Records contained in a dataset:
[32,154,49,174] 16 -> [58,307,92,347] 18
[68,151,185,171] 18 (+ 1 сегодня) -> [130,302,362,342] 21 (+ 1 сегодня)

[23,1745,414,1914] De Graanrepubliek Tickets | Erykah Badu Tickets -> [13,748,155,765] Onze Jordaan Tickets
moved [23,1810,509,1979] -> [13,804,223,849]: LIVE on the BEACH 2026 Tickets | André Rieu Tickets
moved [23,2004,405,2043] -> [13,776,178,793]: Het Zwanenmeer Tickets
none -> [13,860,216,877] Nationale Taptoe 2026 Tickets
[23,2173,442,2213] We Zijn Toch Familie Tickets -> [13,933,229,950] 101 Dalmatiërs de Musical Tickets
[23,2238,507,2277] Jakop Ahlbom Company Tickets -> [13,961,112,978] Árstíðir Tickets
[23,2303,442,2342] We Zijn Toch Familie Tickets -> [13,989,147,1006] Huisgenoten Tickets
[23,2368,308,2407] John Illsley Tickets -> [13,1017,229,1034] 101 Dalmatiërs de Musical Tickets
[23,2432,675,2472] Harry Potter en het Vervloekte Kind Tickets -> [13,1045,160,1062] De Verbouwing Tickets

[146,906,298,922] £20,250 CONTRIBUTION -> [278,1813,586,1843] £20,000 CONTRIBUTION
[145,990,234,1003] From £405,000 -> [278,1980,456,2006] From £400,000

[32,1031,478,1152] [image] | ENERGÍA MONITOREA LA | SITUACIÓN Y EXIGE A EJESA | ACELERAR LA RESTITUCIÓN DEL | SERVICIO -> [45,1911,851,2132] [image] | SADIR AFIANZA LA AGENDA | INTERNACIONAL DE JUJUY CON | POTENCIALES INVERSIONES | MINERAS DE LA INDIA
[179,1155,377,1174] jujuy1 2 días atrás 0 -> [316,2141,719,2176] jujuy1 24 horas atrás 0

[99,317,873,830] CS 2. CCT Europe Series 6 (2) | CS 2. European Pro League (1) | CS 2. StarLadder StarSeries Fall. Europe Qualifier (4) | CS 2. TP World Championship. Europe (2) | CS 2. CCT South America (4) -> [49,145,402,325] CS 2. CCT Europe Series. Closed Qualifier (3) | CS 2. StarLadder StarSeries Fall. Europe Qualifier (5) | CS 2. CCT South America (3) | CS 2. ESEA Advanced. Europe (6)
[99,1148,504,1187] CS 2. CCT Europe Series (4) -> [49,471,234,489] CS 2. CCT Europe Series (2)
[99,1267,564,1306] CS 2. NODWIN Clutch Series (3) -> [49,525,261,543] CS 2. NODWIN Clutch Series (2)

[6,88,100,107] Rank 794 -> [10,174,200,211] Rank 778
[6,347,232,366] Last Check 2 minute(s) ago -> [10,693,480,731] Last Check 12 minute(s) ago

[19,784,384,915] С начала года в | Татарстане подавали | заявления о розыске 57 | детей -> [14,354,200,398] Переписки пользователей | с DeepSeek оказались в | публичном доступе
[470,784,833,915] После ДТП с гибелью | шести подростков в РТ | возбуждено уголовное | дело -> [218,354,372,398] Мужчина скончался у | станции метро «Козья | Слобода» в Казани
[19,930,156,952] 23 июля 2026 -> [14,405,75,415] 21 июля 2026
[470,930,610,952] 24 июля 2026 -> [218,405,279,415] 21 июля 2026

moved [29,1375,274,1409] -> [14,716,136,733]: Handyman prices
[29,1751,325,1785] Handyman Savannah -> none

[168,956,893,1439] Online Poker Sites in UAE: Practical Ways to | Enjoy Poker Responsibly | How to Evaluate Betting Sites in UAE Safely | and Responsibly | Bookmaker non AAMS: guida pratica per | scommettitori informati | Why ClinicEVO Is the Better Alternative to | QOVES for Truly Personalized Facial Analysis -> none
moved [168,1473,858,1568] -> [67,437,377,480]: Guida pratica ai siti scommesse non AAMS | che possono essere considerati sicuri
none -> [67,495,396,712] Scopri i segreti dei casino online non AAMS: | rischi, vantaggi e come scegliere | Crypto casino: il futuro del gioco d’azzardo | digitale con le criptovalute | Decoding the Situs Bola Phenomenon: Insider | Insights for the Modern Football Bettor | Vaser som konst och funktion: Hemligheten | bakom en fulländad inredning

Problem description: Return word for word the lines above from the line with "[6,88,100,107] Rank 794" to the line with "moved [29,1375,274,1409] ->", including both and leaving out all others.

The answer:
[6,88,100,107] Rank 794 -> [10,174,200,211] Rank 778
[6,347,232,366] Last Check 2 minute(s) ago -> [10,693,480,731] Last Check 12 minute(s) ago

[19,784,384,915] С начала года в | Татарстане подавали | заявления о розыске 57 | детей -> [14,354,200,398] Переписки пользователей | с DeepSeek оказались в | публичном доступе
[470,784,833,915] После ДТП с гибелью | шести подростков в РТ | возбуждено уголовное | дело -> [218,354,372,398] Мужчина скончался у | станции метро «Козья | Слобода» в Казани
[19,930,156,952] 23 июля 2026 -> [14,405,75,415] 21 июля 2026
[470,930,610,952] 24 июля 2026 -> [218,405,279,415] 21 июля 2026

moved [29,1375,274,1409] -> [14,716,136,733]: Handyman prices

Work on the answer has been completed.